Give them a fighting chance
Tonight, Spain and Argentina will battle for the right to be called Fiba world champion. One of these two countries will end up celebrating in a rain of confetti before the curtains finally fall on basketball’s World Cup.
The Philippines will be reduced to spectator status, having flown home long before world No. 2 Spain and world No. 5 Argentina squeezed out dramatic semifinal victories to book tickets to the last dance.
Gilas Pilipinas, the team that represented the country in the World Cup, had flown home even before France hammered out the upset of the tournament, booting out diluted powerhouse United States in the quarterfinals.
The Filipinos spouted apology after apology upon arrival, and even before France had gotten waylaid in the semifinals by Argentina and its star Luis Scola’s throwback performance, Gilas Pilipinas was hit by the resignation of head coach Yeng Guiao.
The fiery mentor owned up to the Philippines’ winless, five-loss stint in China, before saying that his run as national coach was still the highlight of his career — and that even if he somehow foresaw the disastrous outcome, he’d still accept the head-coaching job.
Guiao also said he was resigning to give basketball’s national federation, the Samahang Basketbol ng Pilipinas (SBP), the free hand to reboot the national program.
Where the SBP starts, though, remains a mystery. And it’s not because it would be difficult to find the black box amid the surveyed wreckage of the World Cup stint. No, the answers are there, all around, spread in viral fashion all over social media courtesy of even the most casual analyst.
The answers are laid out in the open for all to see. Lack of preparation. The schedule conflict wedged into the training calendar by the PBA championship. Lack of shooters. A mismatched style of play thoroughly picked apart in an international arena that rewards ball movement and accurate sniping. Lack of experience. Lack of size and athleticism.
What to start addressing right away is the problem, as well as the lack of political will to enforce reforms badly needed by the national program.
Heed the clamor to focus attention and limited resources on other sports where a physically hamstrung race can excel? Good point. But, like it or not, this is a basketball-crazy country, and basketball will lord it over all other sports, which means that majority of money allocated for sports will be dumped on basketball—it is, after all, still the most marketable sport.
Given that, would it be too much to ask basketball stakeholders to burn down political fences and get together to come up with a viable national program that would avert a repeat of this World Cup, where the Philippine squad was ran through European shredders?

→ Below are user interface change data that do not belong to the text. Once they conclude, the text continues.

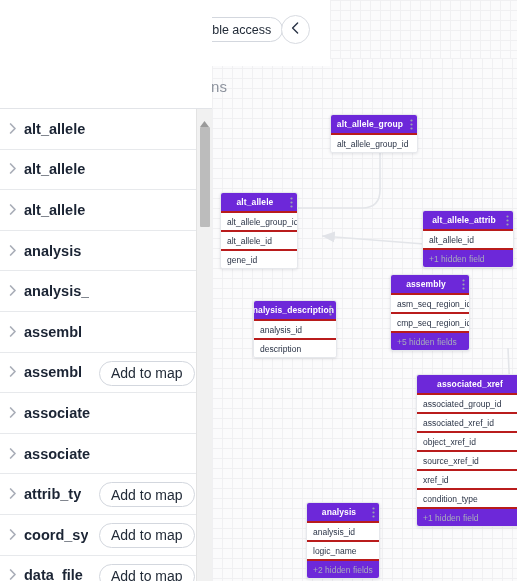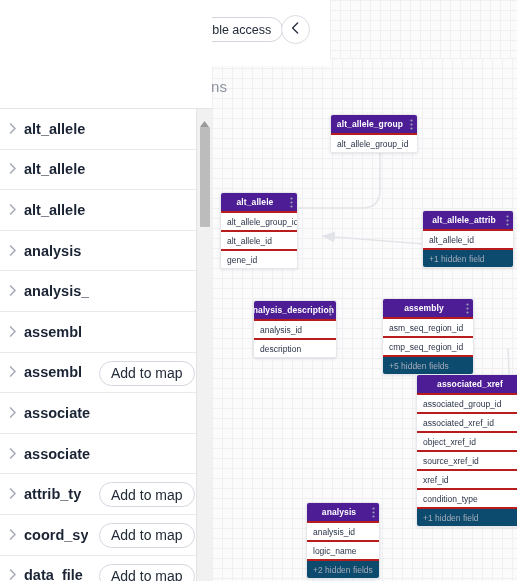--- a/index.html
+++ b/index.html
@@ -262,7 +262,7 @@
   .node-head {
     position: relative;
     height: 18px;
-    background: #4c1d95;
+    background: #6d28d9;
     display: flex;
     align-items: center;
     justify-content: center;

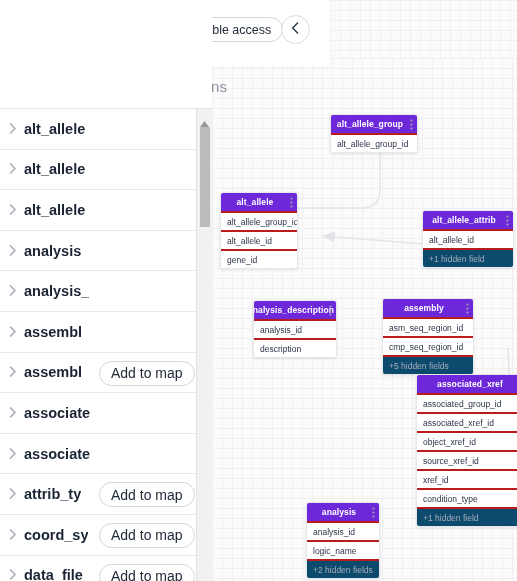--- a/index.html
+++ b/index.html
@@ -298,7 +298,7 @@
   }
   .node-field.hidden-note {
     color: #a7adba;
-    background: #0c4a6e;
+    background: #6d28d9;
   }
 </style>
 </head>

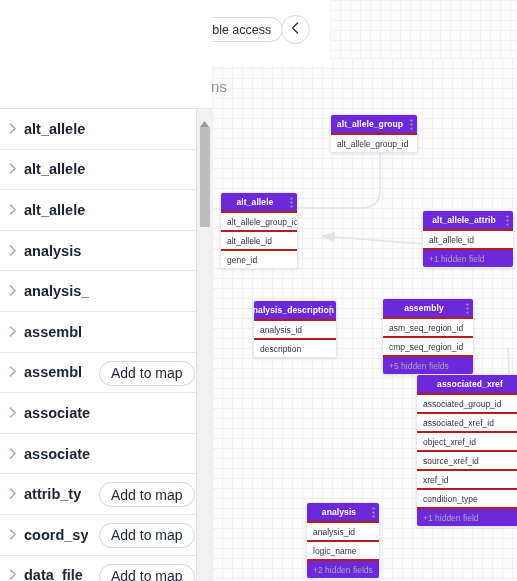--- a/index.html
+++ b/index.html
@@ -381,7 +381,7 @@
         <div class="node-field">analysis_id</div>
         <div class="node-field">description</div>
       </div>
-      <div class="node" style="left: 170px; top: 216px; width: 92px; pointer-events: auto; margin-top: 24px;">
+      <div class="node" style="left: 178px; top: 216px; width: 80px; pointer-events: auto;">
         <div class="node-head">
           <span class="node-title">assembly</span>
           <span class="node-menu">

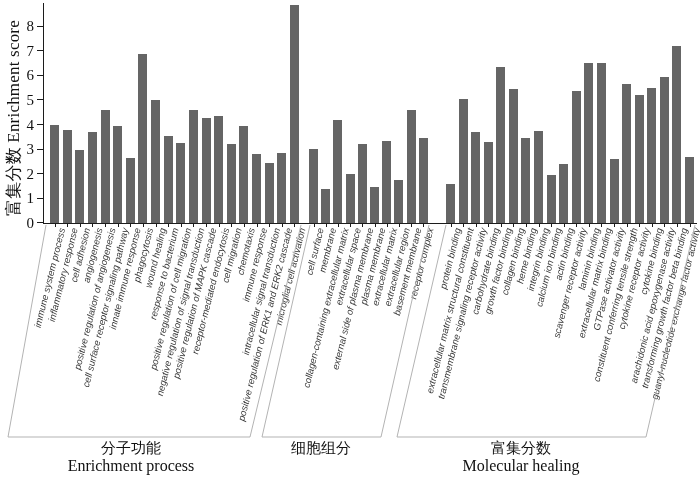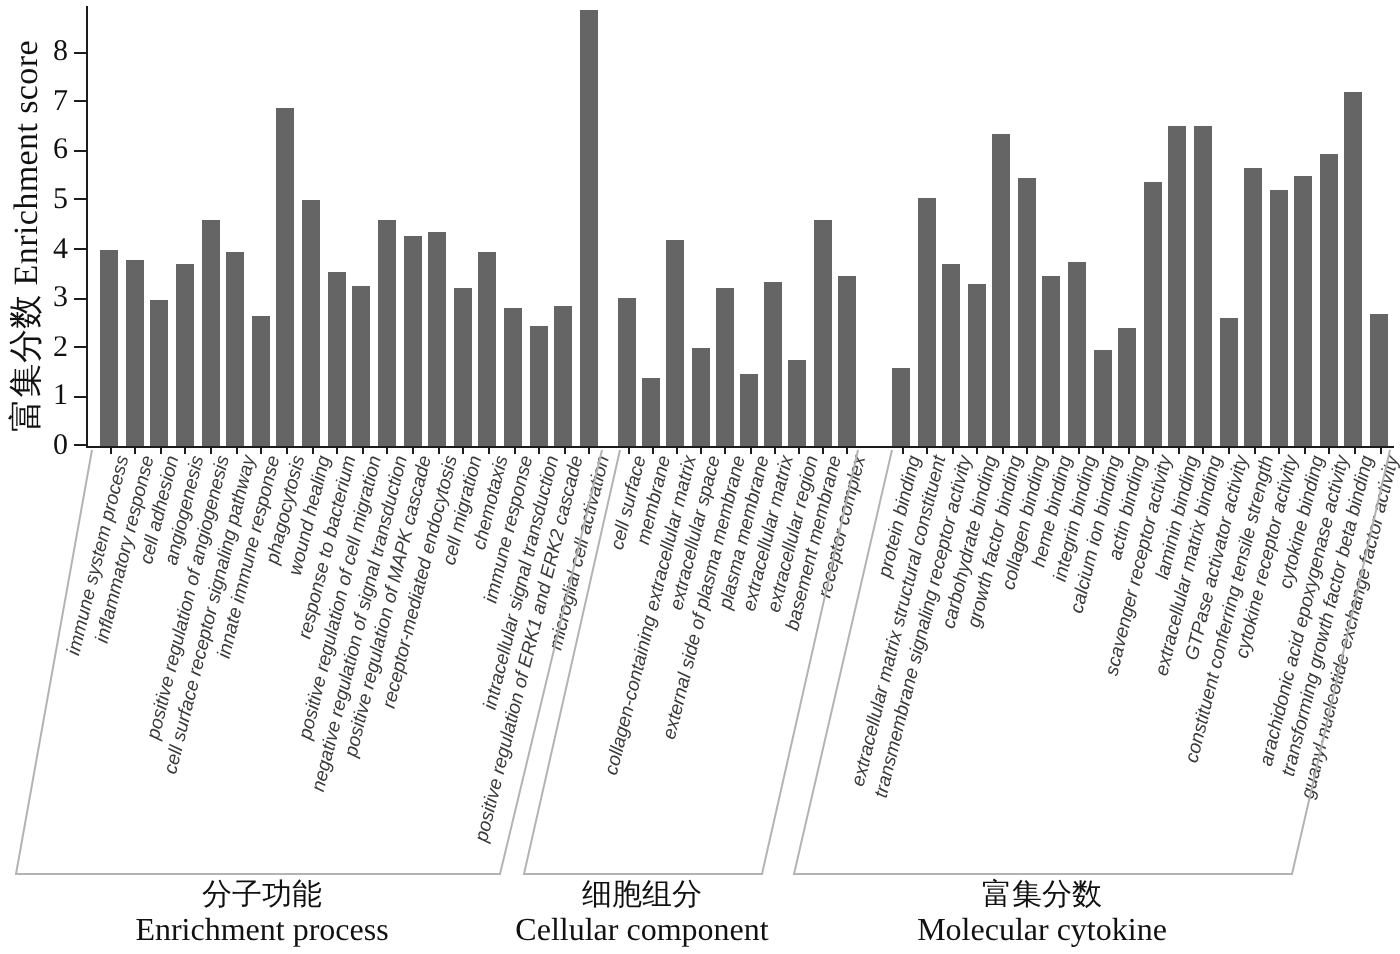--- a/index.html
+++ b/index.html
@@ -226,7 +226,6 @@
   </div>
   <div class="gtitle" style="left:321px">
     <div class="cn">细胞组分</div>
-    <div class="en">Cellular component</div>
   </div>
   <div class="gtitle" style="left:521px">
     <div class="cn">富集分数</div>

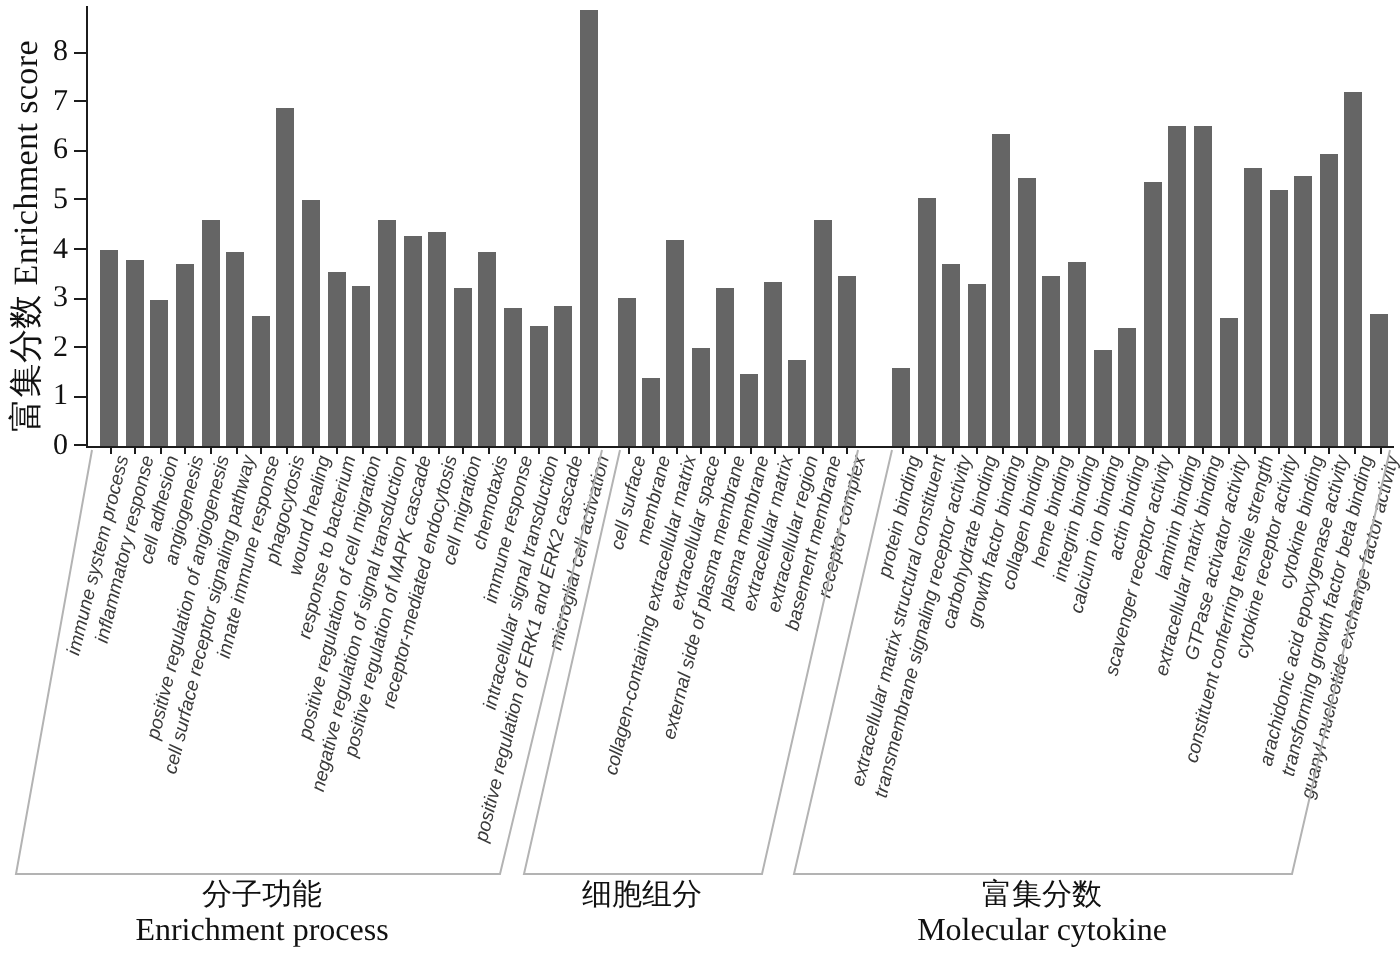--- a/index.html
+++ b/index.html
@@ -229,7 +229,7 @@
   </div>
   <div class="gtitle" style="left:521px">
     <div class="cn">富集分数</div>
-    <div class="en">Molecular cytokine</div>
+    <div class="en">Molecular healing</div>
   </div>
 
 </div>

A basketball-smart public has stopped looking at moral victories in the World Cup — or maybe it intentionally shifted its gaze away after horrible routs at the hands of Italy and Serbia. Even the applause generated by the team sounded like petty philanthropy; fans just couldn’t find it in their hearts to pile up on their beloved Gilas Pilipinas.
But the SBP must be held accountable. The PBA, too. These two bodies, the largest stakeholders in the national team, must find the political strength to impose wholesale, painful changes so that guys like June Mar Fajardo, Troy Rosario and RR Pogoy are not robbed of valuable preparation time with the national team, because they have to play a championship series in the pro league. So that we can employ a naturalized player who would always be in tiptop shape when called to suit up for the country. So that the coach can adequately prepare by playing against opponents who best represent the type of game played in international arenas.
No one is asking both bodies to form a team that would be playing on the last day of the World Cup, the way Spain and Argentina will later tonight. All that is being asked of the SBP, with the PBA’s help, is a sustainable program that will allow the country’s best players to represent the country with a fighting chance, instead of getting blown away in first quarters.
For the PBA to say it has always been lending its players to the national cause is like asking a medal for mere participation; it is not merely the lending of players, but also freeing them from club obligations to train with the national team.
The need for a tough response from both SBP and PBA is urgent.
The next time Gilas Pilipinas will set foot in a World Cup court is in 2023, when the country will host basketball’s centerpiece tournament.
It’s one thing to get kicked around by the top countries in the World Cup. It’s another thing to receive those beatings at home.